What this task involves: Copy out each line below that has the word "автомобилей" in it.

Exercise inputs:

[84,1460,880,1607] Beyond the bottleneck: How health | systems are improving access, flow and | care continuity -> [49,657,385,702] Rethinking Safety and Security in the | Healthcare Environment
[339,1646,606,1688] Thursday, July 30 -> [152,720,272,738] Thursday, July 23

---

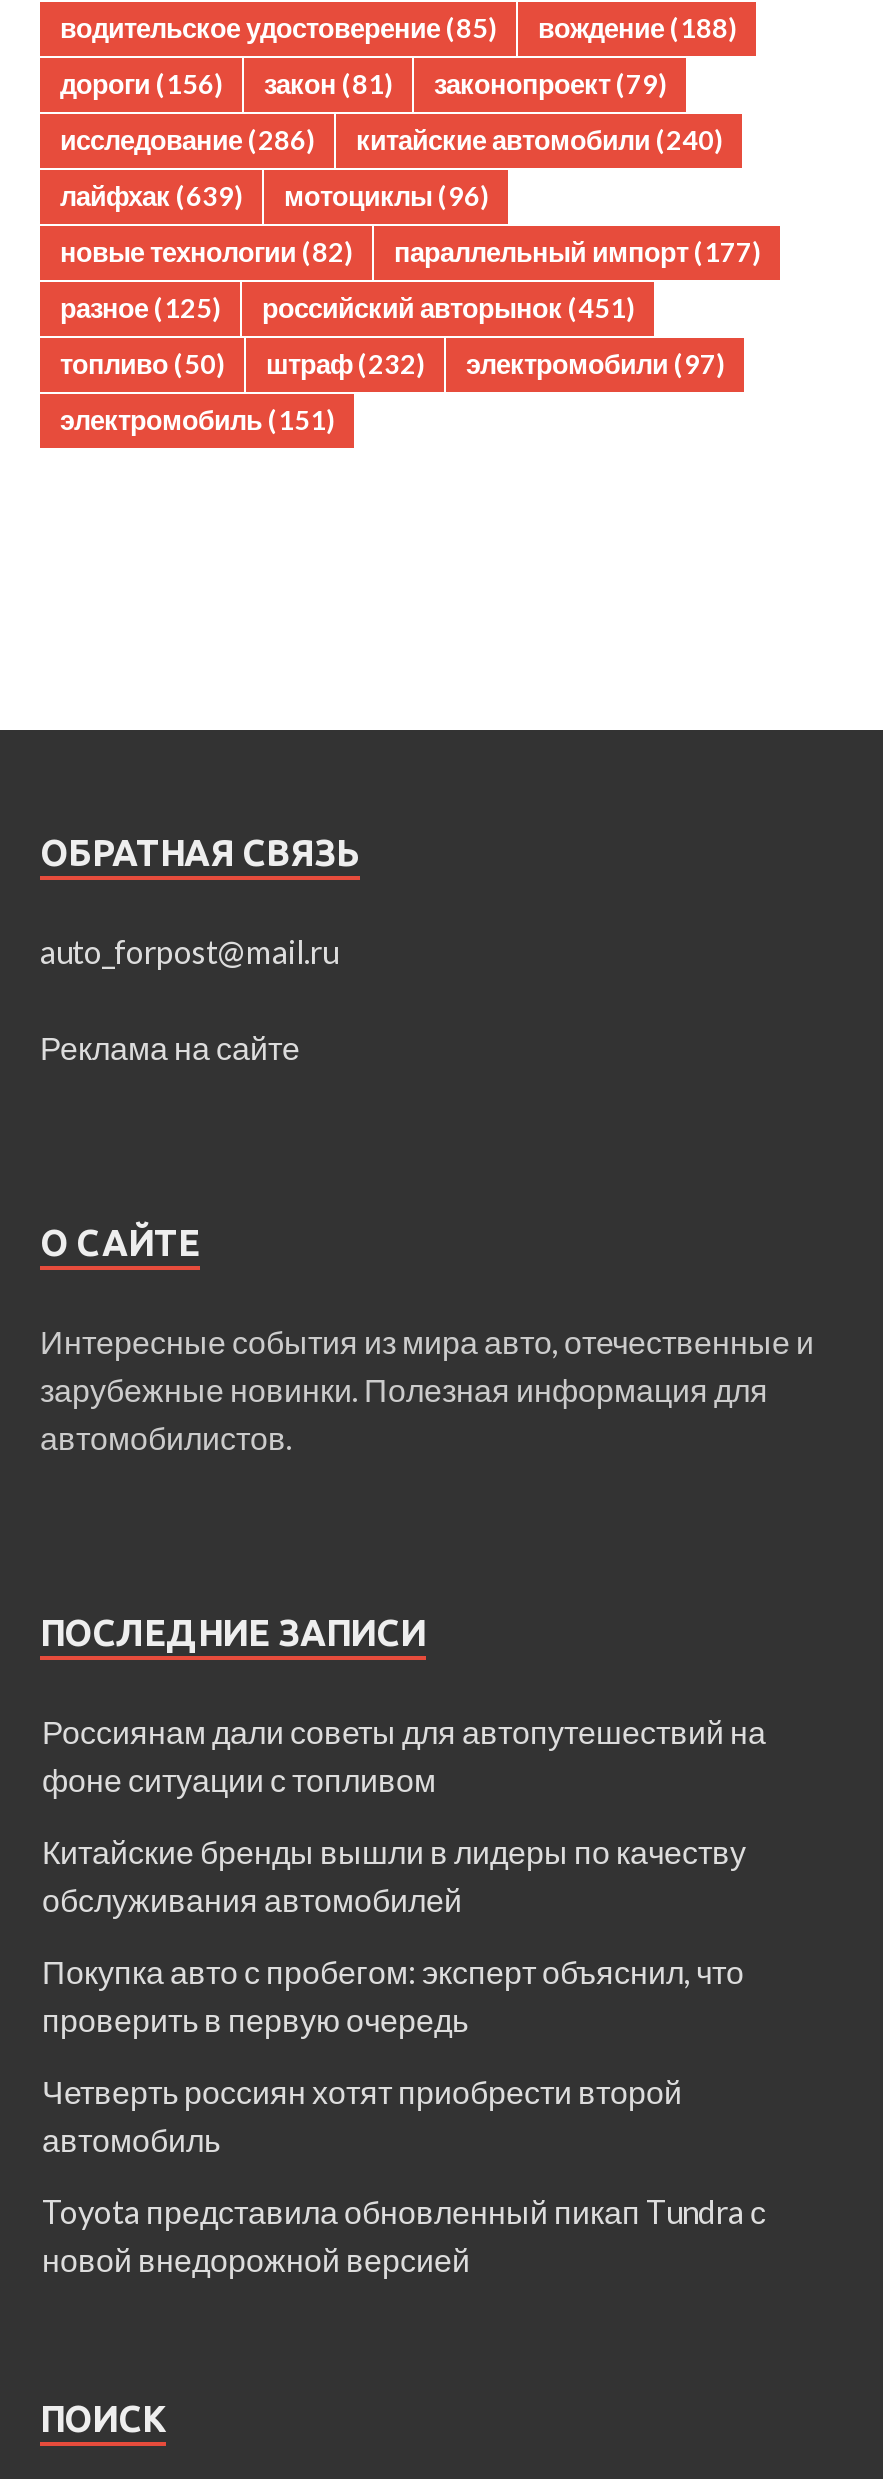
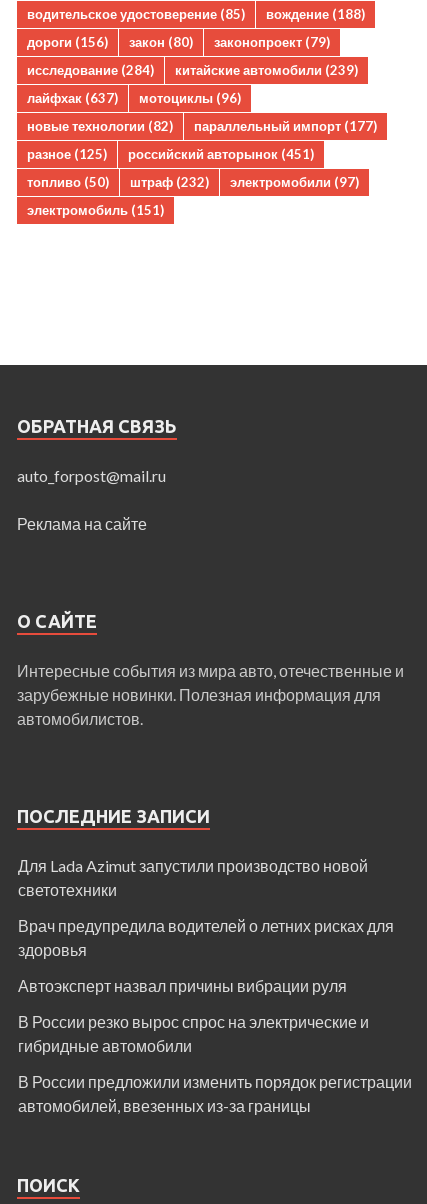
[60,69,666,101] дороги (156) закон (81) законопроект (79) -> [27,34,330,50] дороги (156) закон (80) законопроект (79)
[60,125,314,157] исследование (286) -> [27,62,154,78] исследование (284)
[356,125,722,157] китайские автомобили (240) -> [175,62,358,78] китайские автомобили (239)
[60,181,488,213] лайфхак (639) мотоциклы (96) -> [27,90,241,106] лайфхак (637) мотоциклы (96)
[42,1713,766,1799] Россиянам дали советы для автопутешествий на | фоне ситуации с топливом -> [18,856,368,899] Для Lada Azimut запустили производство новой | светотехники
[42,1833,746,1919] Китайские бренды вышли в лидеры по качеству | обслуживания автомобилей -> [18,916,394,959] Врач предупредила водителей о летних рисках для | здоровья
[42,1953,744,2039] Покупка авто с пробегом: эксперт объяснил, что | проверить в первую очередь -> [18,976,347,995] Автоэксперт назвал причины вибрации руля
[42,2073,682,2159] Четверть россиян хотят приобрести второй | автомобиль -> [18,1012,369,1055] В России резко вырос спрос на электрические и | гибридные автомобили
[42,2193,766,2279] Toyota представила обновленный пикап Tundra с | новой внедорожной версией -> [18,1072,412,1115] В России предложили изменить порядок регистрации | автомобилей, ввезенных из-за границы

Completed task:
[42,1833,746,1919] Китайские бренды вышли в лидеры по качеству | обслуживания автомобилей -> [18,916,394,959] Врач предупредила водителей о летних рисках для | здоровья
[42,2193,766,2279] Toyota представила обновленный пикап Tundra с | новой внедорожной версией -> [18,1072,412,1115] В России предложили изменить порядок регистрации | автомобилей, ввезенных из-за границы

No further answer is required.